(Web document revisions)
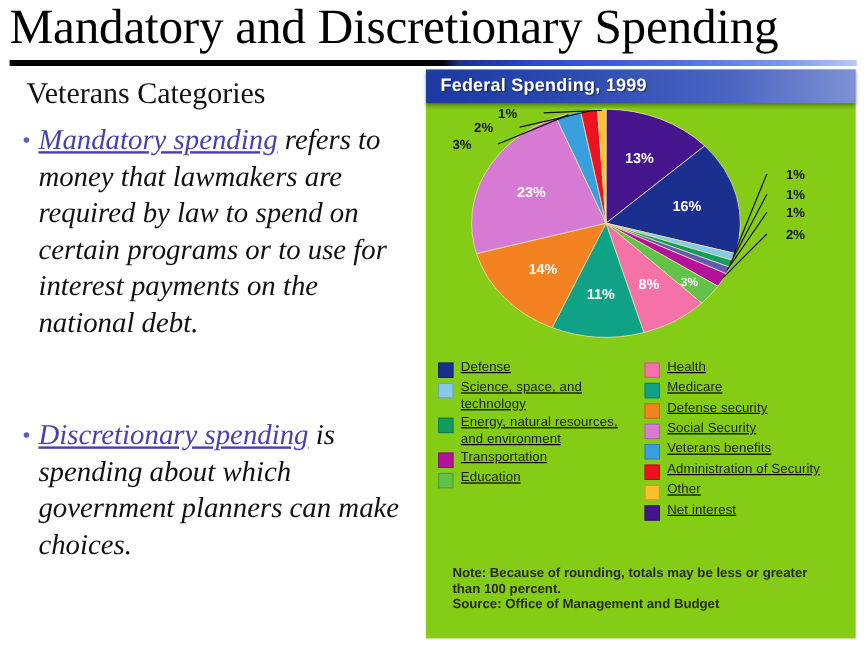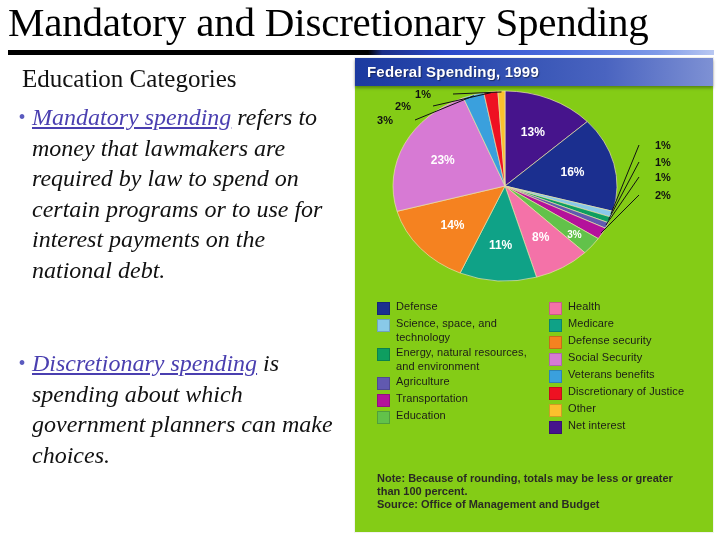--- a/index.html
+++ b/index.html
@@ -48,23 +48,24 @@
   }
   #panel-title{
     position:absolute;left:12px;top:5px;
     font-family:"Liberation Sans", sans-serif;
     font-size:15px;font-weight:bold;color:#fff;letter-spacing:.2px;
     text-shadow:1px 1px 1px rgba(0,0,0,.45);
   }
   #pie-wrap{position:absolute;left:0;top:28px;width:358px;height:210px;}
   
   #legend{
-    position:absolute;left:22px;top:242px;width:330px;height:165px;
+    position:absolute;left:10px;top:242px;width:330px;height:165px;
     display:flex;gap:14px;
     font-family:"Liberation Sans", sans-serif;
+    text-decoration:underline;
   }
   .legend-col{width:162px;}
   .legend-item{display:flex;align-items:flex-start;margin-bottom:2px;}
   .legend-swatch{
     width:11px;height:11px;flex:0 0 11px;margin-top:2px;margin-right:6px;
     border:1px solid rgba(0,0,0,.18);
   }
   .legend-label{
     font-size:11px;line-height:13.5px;color:#1c1c18;
     font-weight:500;letter-spacing:.1px;
@@ -78,21 +79,21 @@
 </style>
 </head>
 <body>
 
 <div id="title-area">
   <div id="slide-title">Mandatory and Discretionary Spending</div>
   <div id="title-rule"></div>
 </div>
 
 <div id="left-col">
-  <div id="subhead">Education Categories</div>
+  <div id="subhead">Veterans Categories</div>
 
   <div class="bullet-row" id="bullet-1">
     <div class="bullet-dot">•</div>
     <div class="bullet-text"><span class="lnk">Mandatory spending</span><span> refers to money that lawmakers are required by law to spend on certain programs or to use for interest payments on the national debt.</span></div>
   </div>
 
   <div class="bullet-row" id="bullet-2">
     <div class="bullet-dot">•</div>
     <div class="bullet-text"><span class="lnk">Discretionary spending</span><span> is spending about which government planners can make choices.</span></div>
   </div>
@@ -152,24 +153,20 @@
         </div>
         <div class="legend-item">
           <span class="legend-swatch" style="background: rgb(137, 201, 232);"></span>
           <span class="legend-label">Science, space, and technology</span>
         </div>
         <div class="legend-item">
           <span class="legend-swatch" style="background: rgb(14, 158, 96);"></span>
           <span class="legend-label">Energy, natural resources, and environment</span>
         </div>
         <div class="legend-item">
-          <span class="legend-swatch" style="background: rgb(97, 89, 176);"></span>
-          <span class="legend-label">Agriculture</span>
-        </div>
-        <div class="legend-item">
           <span class="legend-swatch" style="background: rgb(180, 18, 155);"></span>
           <span class="legend-label">Transportation</span>
         </div>
         <div class="legend-item">
           <span class="legend-swatch" style="background: rgb(98, 194, 74);"></span>
           <span class="legend-label">Education</span>
         </div>
       </div>
     <div class="legend-col" id="legend-right">
         <div class="legend-item">
@@ -187,21 +184,21 @@
         <div class="legend-item">
           <span class="legend-swatch" style="background: rgb(215, 122, 212);"></span>
           <span class="legend-label">Social Security</span>
         </div>
         <div class="legend-item">
           <span class="legend-swatch" style="background: rgb(58, 160, 221);"></span>
           <span class="legend-label">Veterans benefits</span>
         </div>
         <div class="legend-item">
           <span class="legend-swatch" style="background: rgb(238, 17, 34);"></span>
-          <span class="legend-label">Discretionary of Justice</span>
+          <span class="legend-label">Administration of Security</span>
         </div>
         <div class="legend-item">
           <span class="legend-swatch" style="background: rgb(251, 192, 45);"></span>
           <span class="legend-label">Other</span>
         </div>
         <div class="legend-item">
           <span class="legend-swatch" style="background: rgb(70, 20, 140);"></span>
           <span class="legend-label">Net interest</span>
         </div>
       </div>

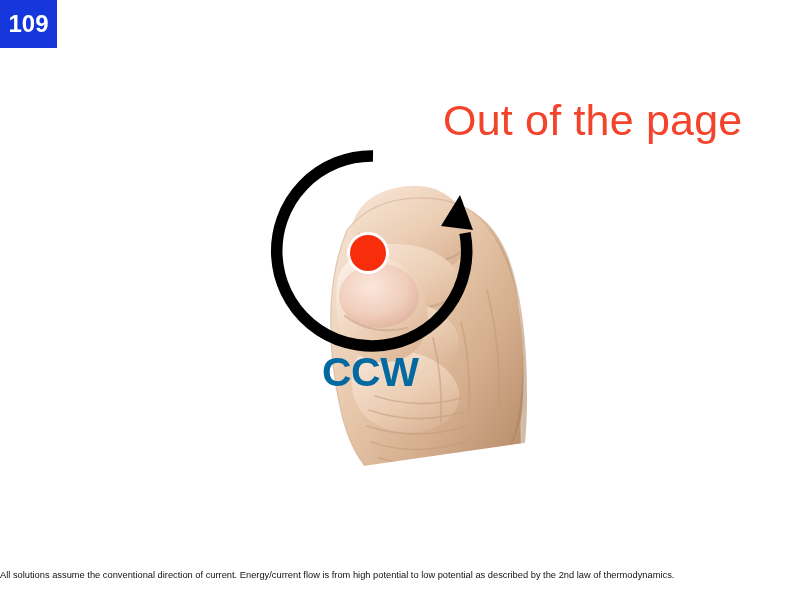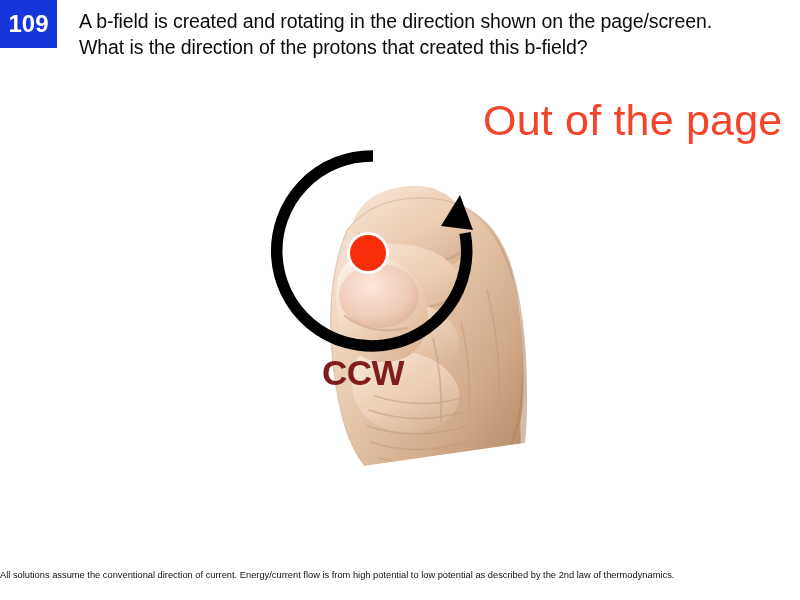--- a/index.html
+++ b/index.html
@@ -58,21 +58,20 @@
     position: absolute;
     left: 443px;
     top: 97px;
     color: #F4432B;
     font-size: 43px;
     line-height: 46px;
     font-weight: normal;
     letter-spacing: 0.2px;
     font-family: "Liberation Sans", sans-serif;
     white-space: nowrap;
-    margin-left: 40px;
   }
 
   
   #hand-figure {
     position: absolute;
     left: 255px;
     top: 110px;
     width: 290px;
     height: 390px;
   }
@@ -86,24 +85,24 @@
     width: 290px;
     height: 390px;
     pointer-events: none;
   }
   #annotation svg { display:block; width: 290px; height: 390px; overflow: visible; }
 
   #ccw-label {
     position: absolute;
     left: 322px;
     top: 352px;
-    font-size: 35px;
+    font-size: 41px;
     line-height: 41px;
     font-weight: bold;
-    color: #7f1d1d;
+    color: #0369a1;
     font-family: "Liberation Sans", sans-serif;
     letter-spacing: -0.5px;
     white-space: nowrap;
   }
 
   
   #footer {
     position: absolute;
     left: 0;
     top: 570px;
@@ -116,21 +115,20 @@
 </style>
 </head>
 <body>
 
 <div id="slide">
 
   <div id="badge">
     <span id="badge-label">109</span>
   </div>
 
-  <div id="question">A b-field is created and rotating in the direction shown on the page/screen. What is the direction of the protons that created this b-field?</div>
 
   <div id="answer">Out of the page</div>
 
   <div id="hand-figure">
     <svg id="hand-svg" viewBox="0 0 290 390" xmlns="http://www.w3.org/2000/svg">
       <defs>
         <linearGradient id="skinMain" x1="0.18" y1="0.1" x2="0.95" y2="0.85">
           <stop offset="0%" stop-color="#F3DECB"></stop>
           <stop offset="38%" stop-color="#E6C6A9"></stop>
           <stop offset="72%" stop-color="#D3AC8B"></stop>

| TASK PROMPT |
Among the lines above, please find those with "slide" and copy them.

| WRITTEN ANSWER |
   <div id="slide-title">Mandatory and Discretionary Spending</div>
 <div id="slide">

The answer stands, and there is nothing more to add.